> _Before and after images_
········
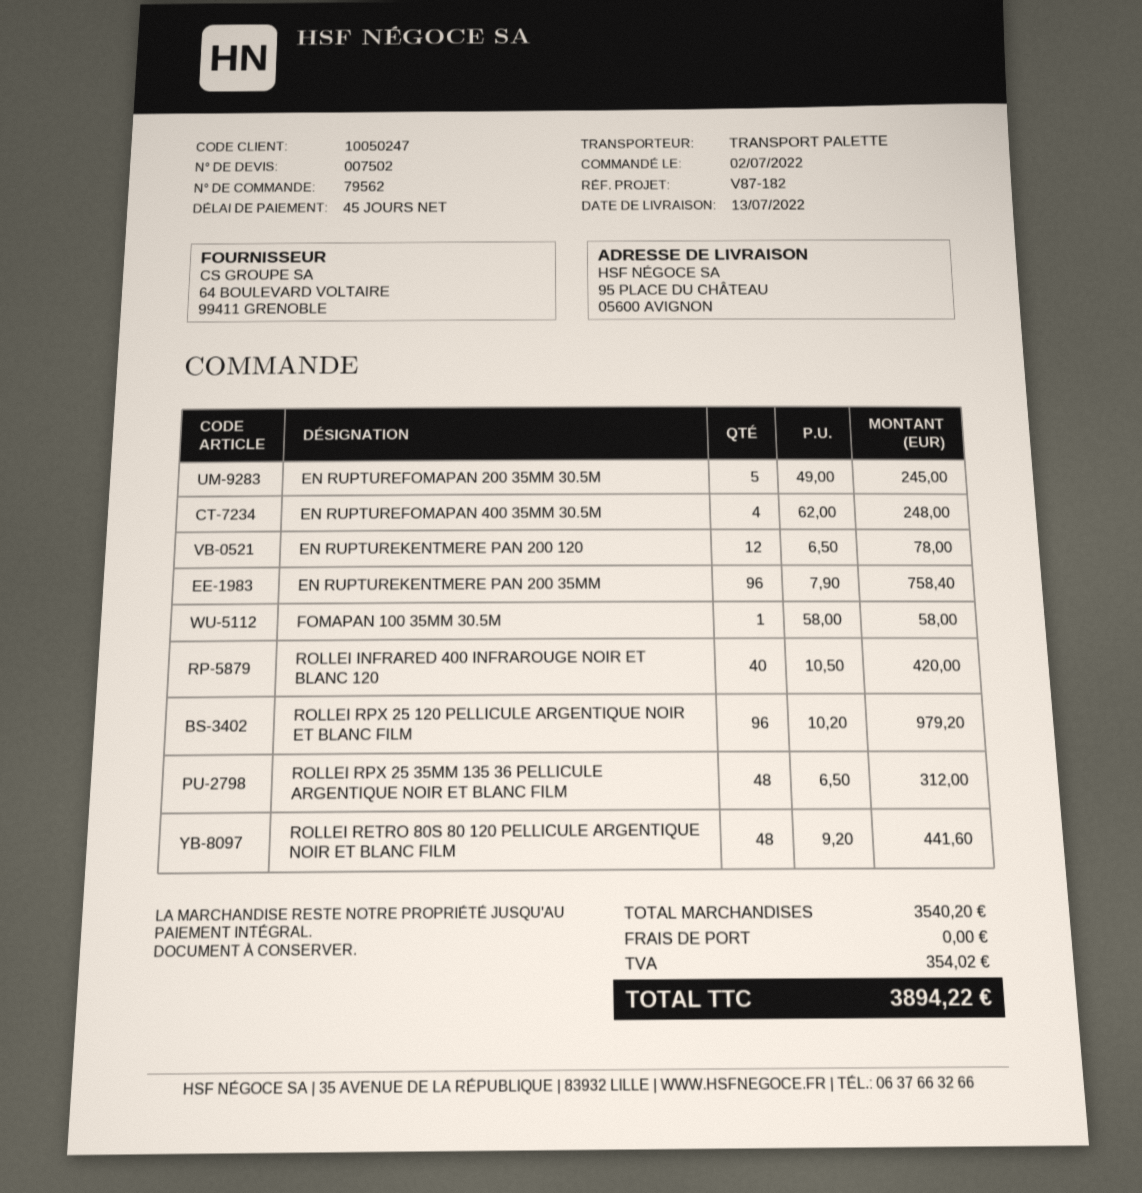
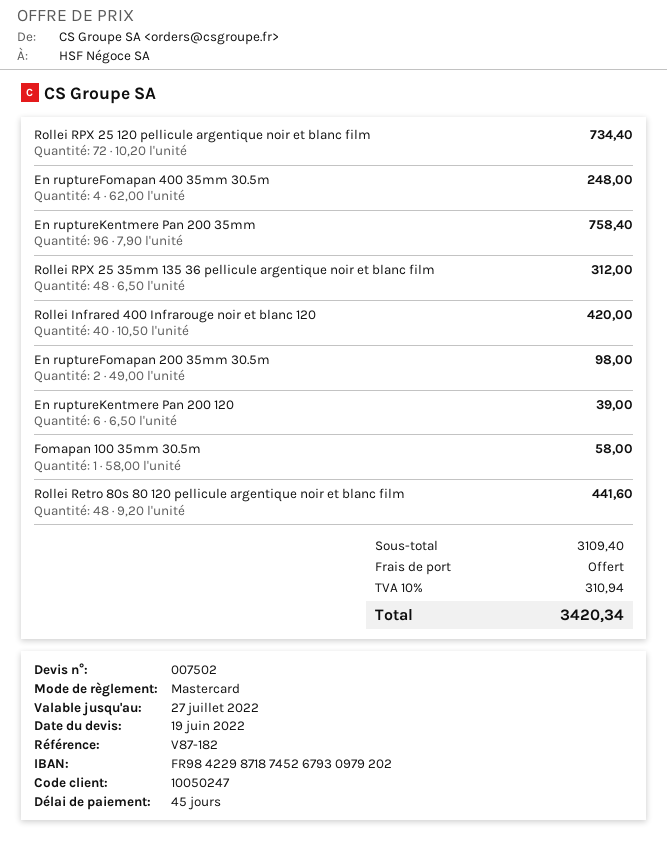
EN RUPTUREFOMAPAN 200 35MM 30.5M: 5 x 49.00 = 245.00 -> 2 x 49.00 = 98.00
EN RUPTUREKENTMERE PAN 200 120: 12 x 6.50 = 78.00 -> 6 x 6.50 = 39.00
ROLLEI RPX 25 120 PELLICULE ARGENTIQUE NOIR ET BLANC FILM: 96 x 10.20 = 979.20 -> 72 x 10.20 = 734.40
subtotal: 3540.20 -> 3109.40
tax: 354.02 -> 310.94
total: 3894.22 -> 3420.34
········
An exact reprint of the records above is required, with all pictures left out.

EN RUPTUREFOMAPAN 200 35MM 30.5M: 5 x 49.00 = 245.00 -> 2 x 49.00 = 98.00
EN RUPTUREKENTMERE PAN 200 120: 12 x 6.50 = 78.00 -> 6 x 6.50 = 39.00
ROLLEI RPX 25 120 PELLICULE ARGENTIQUE NOIR ET BLANC FILM: 96 x 10.20 = 979.20 -> 72 x 10.20 = 734.40
subtotal: 3540.20 -> 3109.40
tax: 354.02 -> 310.94
total: 3894.22 -> 3420.34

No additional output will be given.